Records from a collection:
((

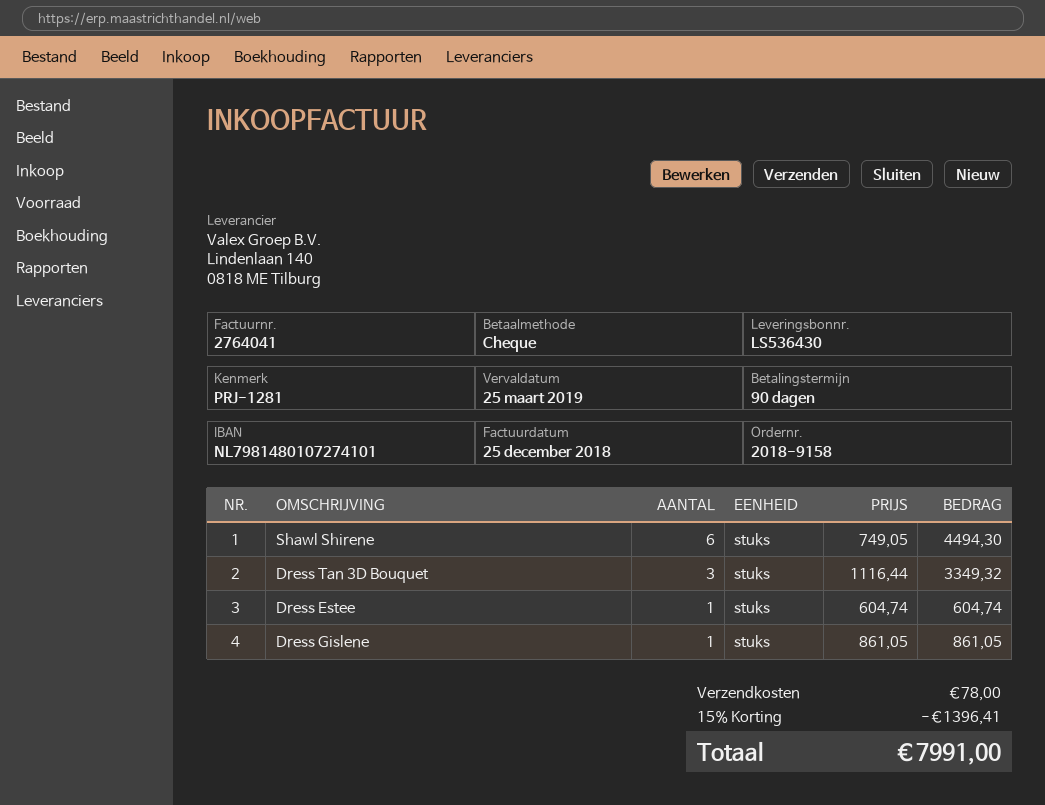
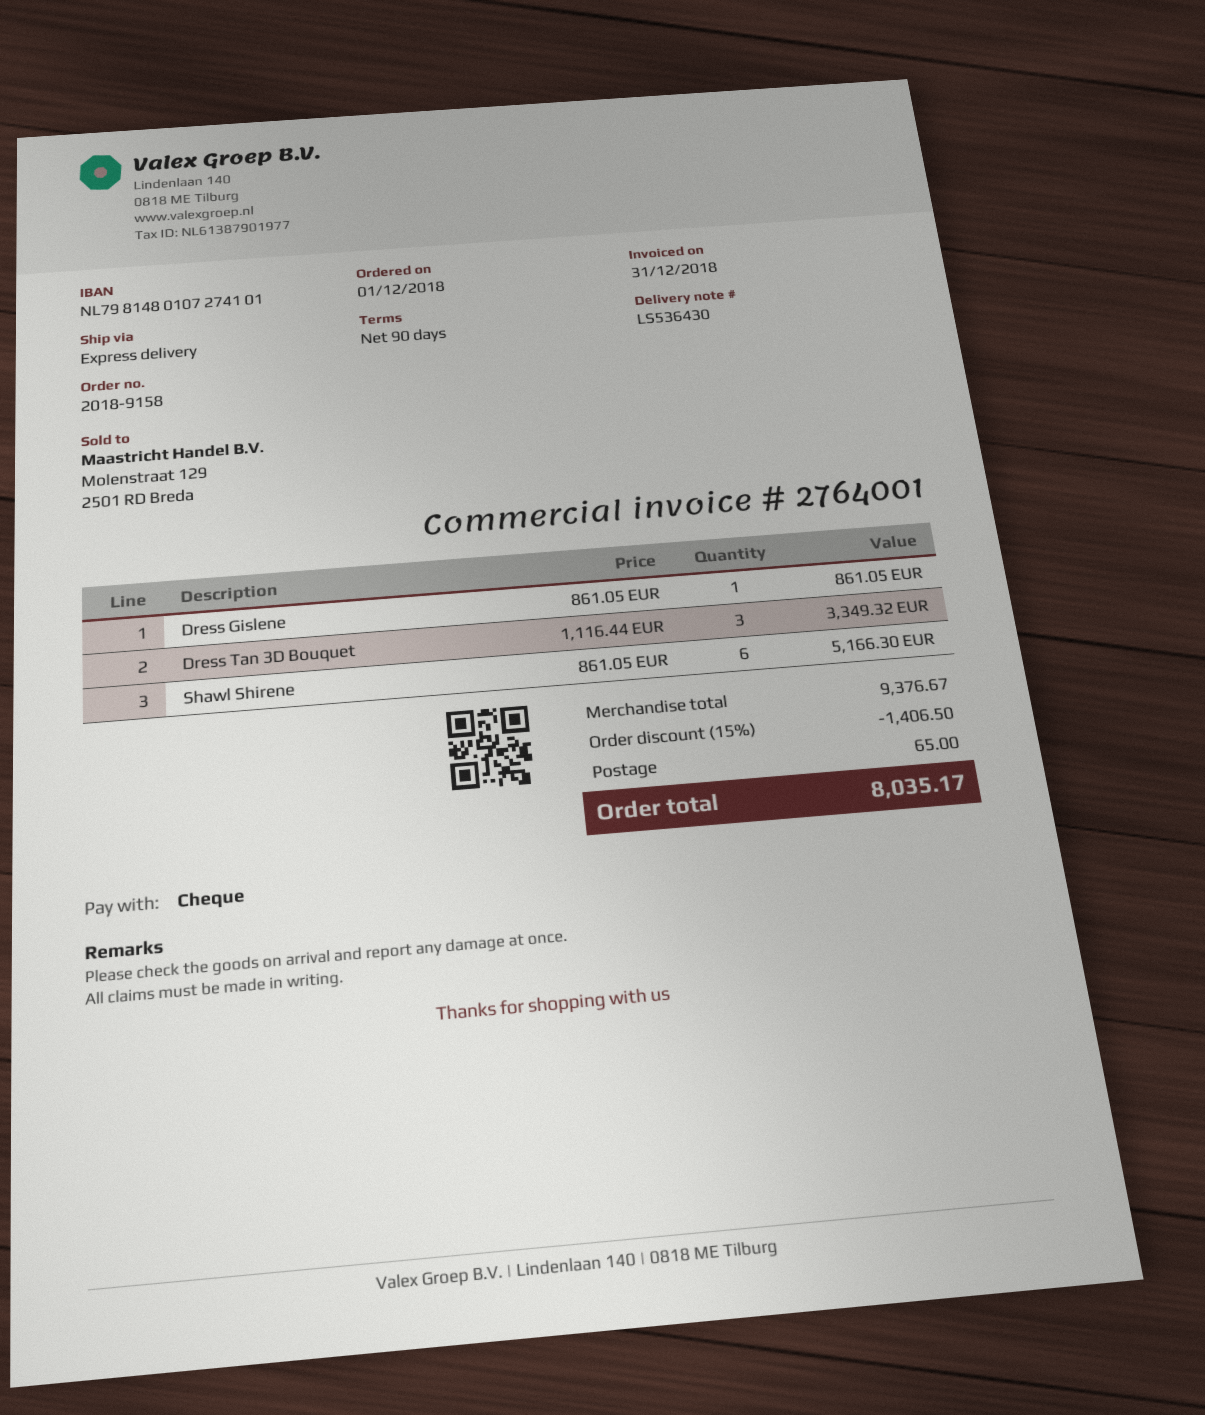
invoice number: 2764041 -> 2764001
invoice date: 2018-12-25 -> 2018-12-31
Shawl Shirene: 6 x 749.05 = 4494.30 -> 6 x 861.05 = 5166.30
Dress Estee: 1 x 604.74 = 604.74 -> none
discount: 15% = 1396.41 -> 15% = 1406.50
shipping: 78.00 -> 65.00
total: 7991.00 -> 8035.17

))

◆ PROBLEM DETAILS:
Write out the line containing "invoice date: 2018-12-25 -> 2018-12-31" and every line after it through the end of the entries. Keep each one exactly as it is, and add nothing.

◆ SOLUTION:
invoice date: 2018-12-25 -> 2018-12-31
Shawl Shirene: 6 x 749.05 = 4494.30 -> 6 x 861.05 = 5166.30
Dress Estee: 1 x 604.74 = 604.74 -> none
discount: 15% = 1396.41 -> 15% = 1406.50
shipping: 78.00 -> 65.00
total: 7991.00 -> 8035.17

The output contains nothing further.